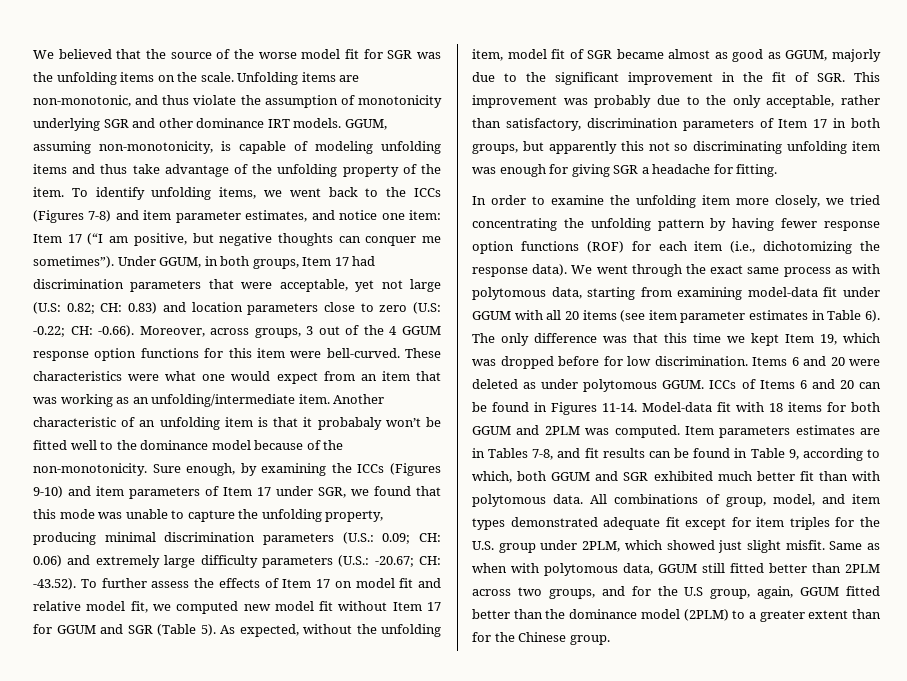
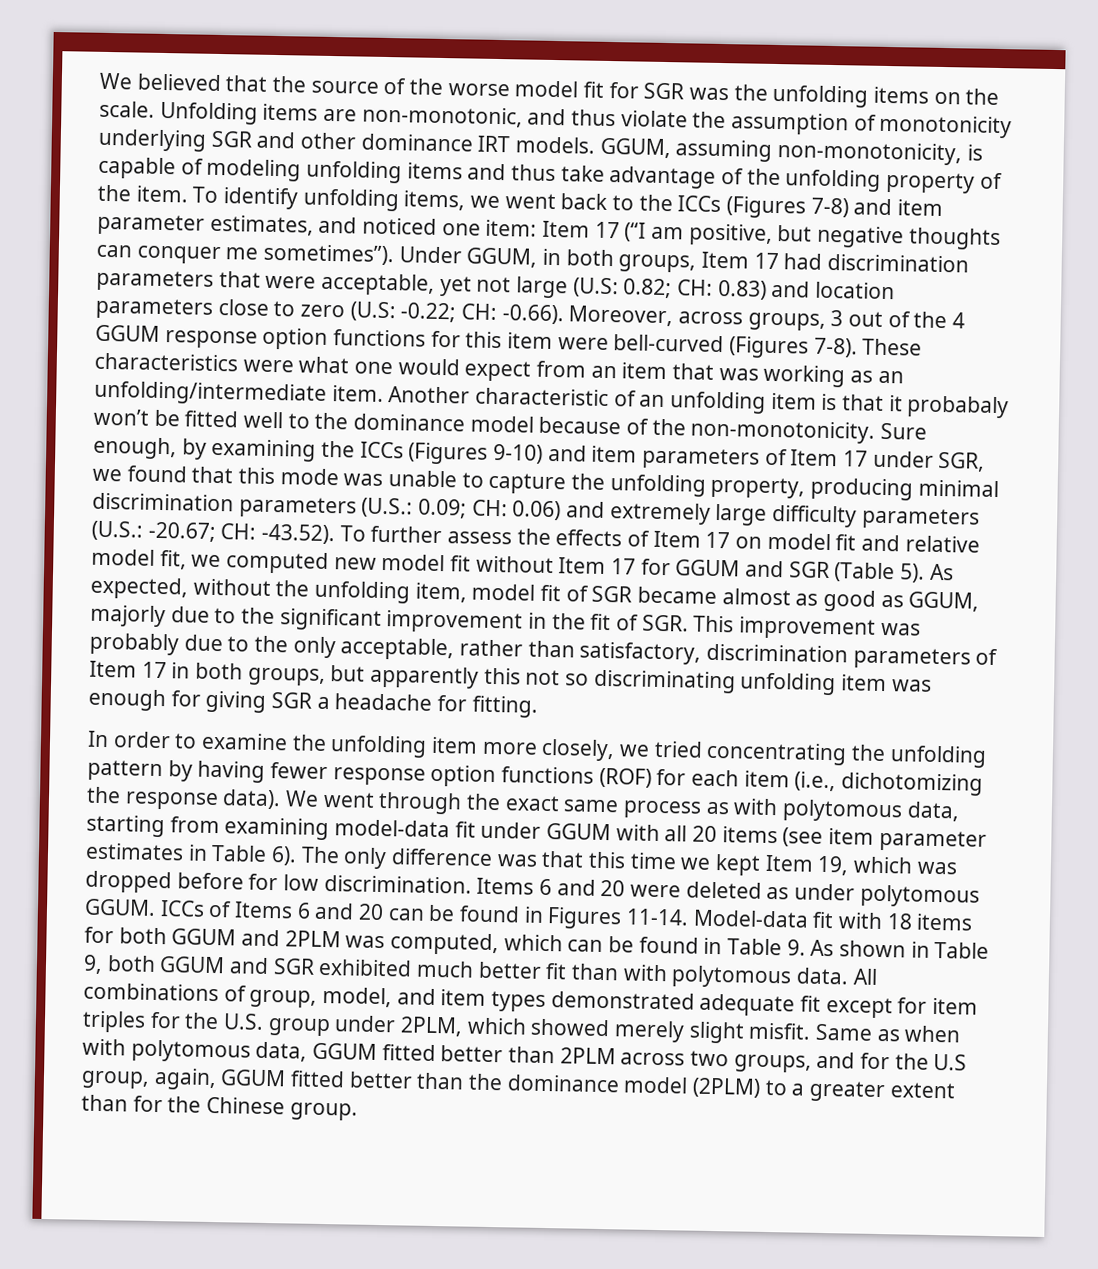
- To identify unfolding items, we went back to the ICCs (Figures 7-8) and item parameter estimates, and notice one item: Item 17 (“I am positive, but negative thoughts can conquer me sometimes”).
+ To identify unfolding items, we went back to the ICCs (Figures 7-8) and item parameter estimates, and noticed one item: Item 17 (“I am positive, but negative thoughts can conquer me sometimes”).
- Under GGUM, in both groups, Item 17 had discrimination parameters that were acceptable, yet not large (U.S: 0.82; CH: 0.83) and location parameters close to zero (U.S: -0.22; CH: -0.66). Moreover, across groups, 3 out of the 4 GGUM response option functions for this item were bell-curved.
+ Under GGUM, in both groups, Item 17 had discrimination parameters that were acceptable, yet not large (U.S: 0.82; CH: 0.83) and location parameters close to zero (U.S: -0.22; CH: -0.66). Moreover, across groups, 3 out of the 4 GGUM response option functions for this item were bell-curved (Figures 7-8).
- Model-data fit with 18 items for both GGUM and 2PLM was computed. Item parameters estimates are in Tables 7-8, and fit results can be found in Table 9, according to which, both GGUM and SGR exhibited much better fit than with polytomous data.
+ Model-data fit with 18 items for both GGUM and 2PLM was computed, which can be found in Table 9. As shown in Table 9, both GGUM and SGR exhibited much better fit than with polytomous data.
- All combinations of group, model, and item types demonstrated adequate fit except for item triples for the U.S. group under 2PLM, which showed just slight misfit.
+ All combinations of group, model, and item types demonstrated adequate fit except for item triples for the U.S. group under 2PLM, which showed merely slight misfit.
- Same as when with polytomous data, GGUM still fitted better than 2PLM across two groups, and for the U.S group, again, GGUM fitted better than the dominance model (2PLM) to a greater extent than for the Chinese group.
+ Same as when with polytomous data, GGUM fitted better than 2PLM across two groups, and for the U.S group, again, GGUM fitted better than the dominance model (2PLM) to a greater extent than for the Chinese group.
◇ ◇ ◇ ◇ ◇
Activity — The lines above from the one containing "- Under GGUM, in" through the one containing "merely slight misfit." are to be set down exactly, and no others.

Output for this task —
- Under GGUM, in both groups, Item 17 had discrimination parameters that were acceptable, yet not large (U.S: 0.82; CH: 0.83) and location parameters close to zero (U.S: -0.22; CH: -0.66). Moreover, across groups, 3 out of the 4 GGUM response option functions for this item were bell-curved.
+ Under GGUM, in both groups, Item 17 had discrimination parameters that were acceptable, yet not large (U.S: 0.82; CH: 0.83) and location parameters close to zero (U.S: -0.22; CH: -0.66). Moreover, across groups, 3 out of the 4 GGUM response option functions for this item were bell-curved (Figures 7-8).
- Model-data fit with 18 items for both GGUM and 2PLM was computed. Item parameters estimates are in Tables 7-8, and fit results can be found in Table 9, according to which, both GGUM and SGR exhibited much better fit than with polytomous data.
+ Model-data fit with 18 items for both GGUM and 2PLM was computed, which can be found in Table 9. As shown in Table 9, both GGUM and SGR exhibited much better fit than with polytomous data.
- All combinations of group, model, and item types demonstrated adequate fit except for item triples for the U.S. group under 2PLM, which showed just slight misfit.
+ All combinations of group, model, and item types demonstrated adequate fit except for item triples for the U.S. group under 2PLM, which showed merely slight misfit.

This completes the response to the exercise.